Return a copy of each line in the listing that includes the word "madal".

Data for this exercise:
══════════════════════════════
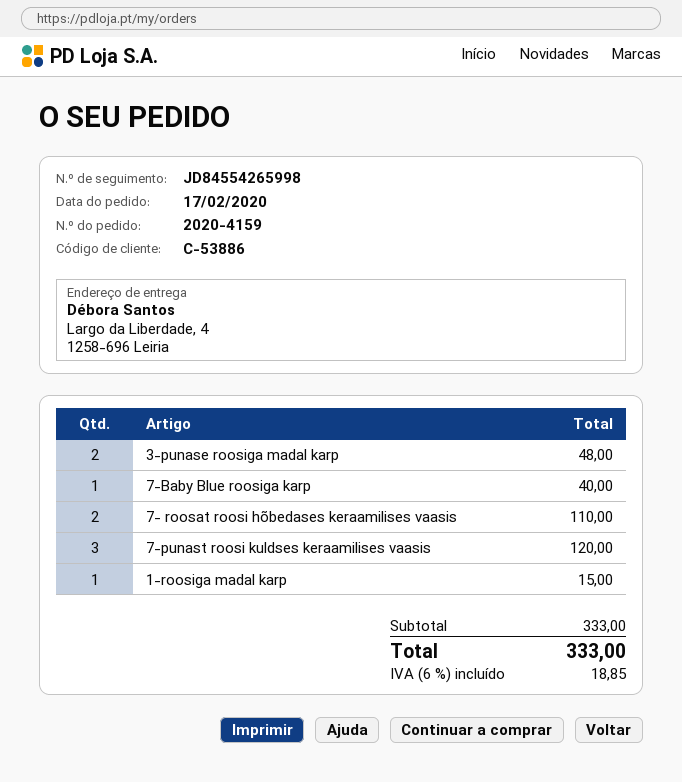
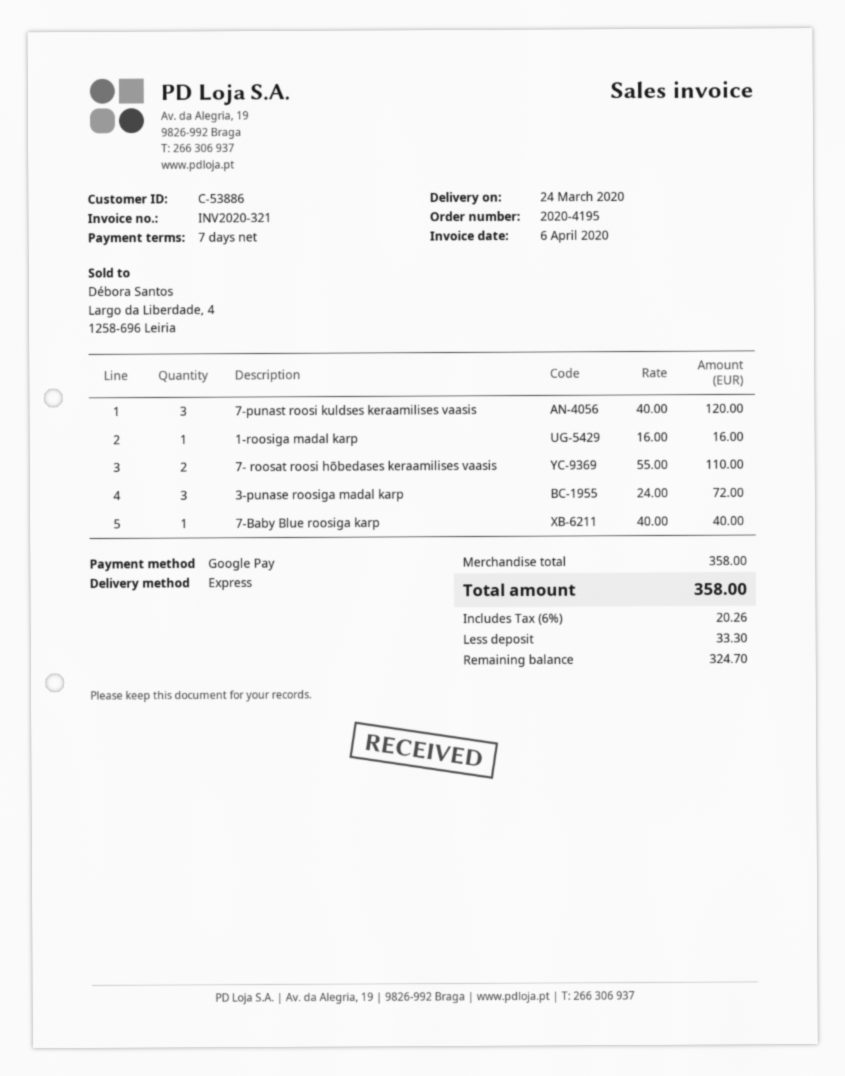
order number: 2020-4159 -> 2020-4195
3-punase roosiga madal karp: 2 for 48.00 -> 3 for 72.00
1-roosiga madal karp: 1 for 15.00 -> 1 for 16.00
subtotal: 333.00 -> 358.00
tax: 6% = 18.85 -> 6% = 20.26
total: 333.00 -> 358.00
══════════════════════════════
Result of the task:
3-punase roosiga madal karp: 2 for 48.00 -> 3 for 72.00
1-roosiga madal karp: 1 for 15.00 -> 1 for 16.00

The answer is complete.